Begin by heating a tablespoon or two or olive oil in a large casserole pot on a medium to high heat. You need to brown and seal your shanks and depending on the size of the ones you have you'll need to do them separately or in twos or threes. Once you browned each lot set them aside in a bowl (see the first image). You don't need to cook them all the way through or worry too much about how thoroughly you cook them at this stage as they will be cooked for a long time later on. When you've browned all of your shanks remove them from the pot.
If your shanks were particularly fatty you can then proceed to cook your onions in the oil that cooked off them in the last step. If, like me, your shanks were well trimmed by the butcher you'll need to add more oil to the pan before cooking your onions. Cook your chopped onion until it becomes translucent and add in your garlic and thyme, cooking until fragrant. Now you can add most of the ingredients including tomato paste, tinned tomatoes, and vegetable stock. Combine well with the onion, garlic and thyme and cook for 5 or so minutes. Then return your shanks to the pot. Feel free to add more stock until the shanks are mostly covered in liquid. Turn your shanks a few times, turn the heat to low and cover. Cook for thirty minutes to an hour, rotate the shanks around in the pot and add your olives. Continue to cook for another hour before returning to the pot and turning the shanks again. Repeat this method for at least another hour or until your satisfied with the tenderness of the meat. The meat should be able to slide off the bone with very little assistance.

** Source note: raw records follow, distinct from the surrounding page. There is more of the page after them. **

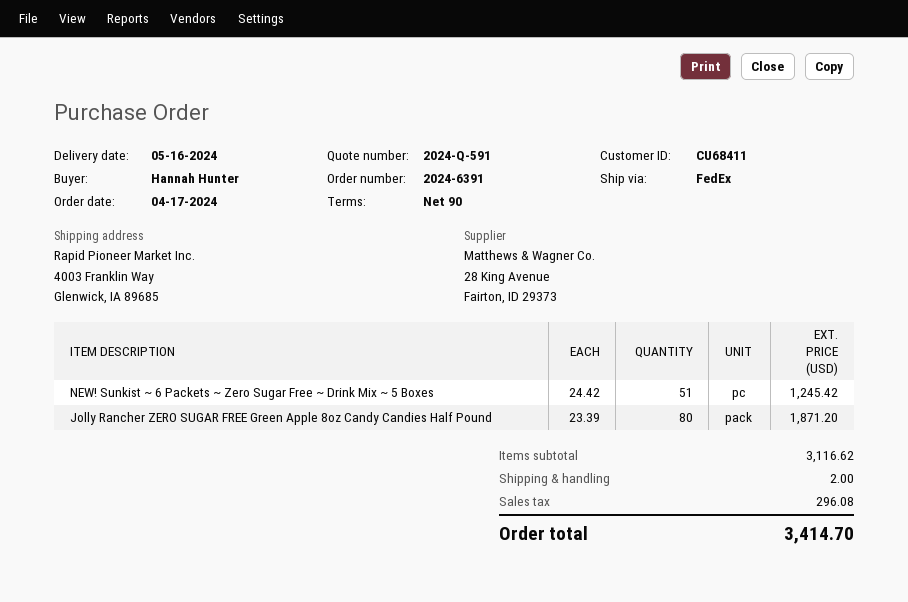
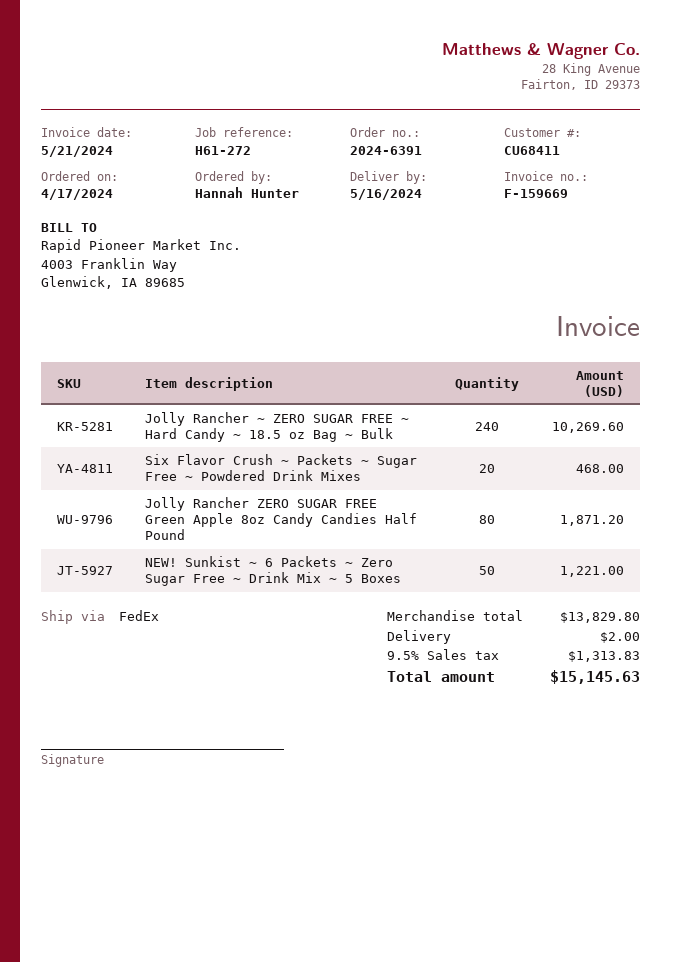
NEW! Sunkist ~ 6 Packets ~ Zero Sugar Free ~ Drink Mix ~ 5 Boxes: 51 for 1245.42 -> 50 for 1221.00
Jolly Rancher ~ ZERO SUGAR FREE ~ Hard Candy ~ 18.5 oz Bag ~ Bulk: none -> 240 for 10269.60
Six Flavor Crush ~ Packets ~ Sugar Free ~ Powdered Drink Mixes: none -> 20 for 468.00
subtotal: 3116.62 -> 13829.80
tax: 296.08 -> 1313.83
total: 3414.70 -> 15145.63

Meanwhile, if you want a small side dish, roasted potatoes or a mound of cooked brown rice works perfectly with the dish.
To serve, separate the shanks out between plates with a serving of your side before ladling out the delicious tomato sauce/broth that you've created on top. Season and serve.
I hope its still cold enough to enjoy this dish where you are or that it goes on your list of things to attempt when the cold weather returns shortly. Again, let me know if you do.